Medical science was in a far less advanced state than now, and they used to put it down to laziness."

Hazy Dave said...

Amusing observations. Now, get back to work. ;->

SippicanCottage said...

double heh.

Editor t- You remind me of Churchill's impression of Ireland:

"It is a very...moist climate."

Hazy Dave- I can't remember. Are you the one that put that Van Morrison link on Althouse? That was the funniest thing I ever heard.

You must read Fark, don't you? You could just put STFUGBTW and I'd know what you meant.

AJ Lynch said...

You should get paid for these wonderfully astute musings too. Excellent story-teller you are.

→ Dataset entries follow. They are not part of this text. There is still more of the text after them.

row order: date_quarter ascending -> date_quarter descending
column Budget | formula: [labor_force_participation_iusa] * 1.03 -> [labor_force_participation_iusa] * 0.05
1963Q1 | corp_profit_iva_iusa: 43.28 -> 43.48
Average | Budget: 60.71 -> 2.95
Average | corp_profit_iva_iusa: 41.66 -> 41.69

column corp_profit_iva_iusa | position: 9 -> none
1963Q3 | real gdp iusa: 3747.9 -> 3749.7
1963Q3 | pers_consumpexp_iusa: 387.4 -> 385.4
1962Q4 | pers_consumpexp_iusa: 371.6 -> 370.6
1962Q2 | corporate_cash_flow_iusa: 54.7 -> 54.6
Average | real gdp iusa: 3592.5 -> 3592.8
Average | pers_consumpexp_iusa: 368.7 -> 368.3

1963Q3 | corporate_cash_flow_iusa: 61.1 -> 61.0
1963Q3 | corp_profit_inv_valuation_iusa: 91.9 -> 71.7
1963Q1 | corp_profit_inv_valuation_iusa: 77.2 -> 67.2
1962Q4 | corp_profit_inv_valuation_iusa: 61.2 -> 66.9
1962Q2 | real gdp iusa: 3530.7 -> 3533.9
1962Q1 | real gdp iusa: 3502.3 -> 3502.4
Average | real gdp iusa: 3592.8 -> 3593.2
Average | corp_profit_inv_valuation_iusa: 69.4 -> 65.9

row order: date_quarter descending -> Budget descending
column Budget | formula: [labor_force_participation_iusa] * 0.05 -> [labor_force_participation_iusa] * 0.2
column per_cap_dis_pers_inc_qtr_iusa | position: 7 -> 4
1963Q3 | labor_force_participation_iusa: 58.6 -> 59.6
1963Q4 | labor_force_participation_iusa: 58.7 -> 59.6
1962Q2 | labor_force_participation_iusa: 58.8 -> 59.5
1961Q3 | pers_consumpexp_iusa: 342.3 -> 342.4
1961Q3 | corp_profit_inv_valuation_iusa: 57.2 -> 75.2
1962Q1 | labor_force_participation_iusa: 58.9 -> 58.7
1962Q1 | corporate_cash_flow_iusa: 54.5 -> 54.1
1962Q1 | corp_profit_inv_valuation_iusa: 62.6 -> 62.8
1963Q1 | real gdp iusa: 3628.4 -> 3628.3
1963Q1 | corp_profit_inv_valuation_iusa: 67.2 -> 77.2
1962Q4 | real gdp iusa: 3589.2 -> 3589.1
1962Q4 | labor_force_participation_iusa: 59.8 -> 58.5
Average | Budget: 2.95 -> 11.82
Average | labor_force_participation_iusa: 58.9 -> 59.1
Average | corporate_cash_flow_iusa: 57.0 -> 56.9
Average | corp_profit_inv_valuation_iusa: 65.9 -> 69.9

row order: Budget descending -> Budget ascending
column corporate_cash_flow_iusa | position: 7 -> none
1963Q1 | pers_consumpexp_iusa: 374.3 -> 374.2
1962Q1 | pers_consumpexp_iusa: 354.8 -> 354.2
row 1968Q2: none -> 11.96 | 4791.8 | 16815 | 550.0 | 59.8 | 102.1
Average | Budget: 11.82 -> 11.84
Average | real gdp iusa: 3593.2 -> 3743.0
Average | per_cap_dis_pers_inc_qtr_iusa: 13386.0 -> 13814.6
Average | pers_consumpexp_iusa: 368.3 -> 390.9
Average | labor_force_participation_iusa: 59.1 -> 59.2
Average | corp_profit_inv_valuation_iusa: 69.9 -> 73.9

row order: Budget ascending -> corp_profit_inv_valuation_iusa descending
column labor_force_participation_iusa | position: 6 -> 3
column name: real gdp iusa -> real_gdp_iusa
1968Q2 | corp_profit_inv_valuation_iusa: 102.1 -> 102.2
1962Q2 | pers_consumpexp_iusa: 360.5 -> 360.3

How much material do you have? Enough for a book? Let's face it - you are driven and driven to produce whether it be this blog or your clocks and furniture.

SippicanCottage said...

aj- Thank you very much. You are very kind. I figure I've written at least 500,000 words in the last eighteen months. Many of them are spelled properly.

I think my only problem with writing a book would be stopping. I'd be like Forrest Gump running back kicks.

I am not in that business, so I do not know exactly how to go about such a thing as getting a book contract going. I've been told about a dozen times since Friday, including by you, that I should be writing for a living. Since I do not have eleven mothers, this praise may mean something. Dunno.

I take it to mean my furniture isn't very good.

Internet Ronin said...

Let's make that an even dozen ;-). (Although a tiny voice is reminding me that most published authors don't make enough to make ends meet. I tried to ignore it, but ...)

I take it to mean my furniture isn't very good.

You'd be wrong.

Joe said...

So, you've met my last contractor (my cousin, Matt) ... and my cousin Jeff ... and my brother ... and everyone who works for my other cousin ... and the guy building my dad's garage.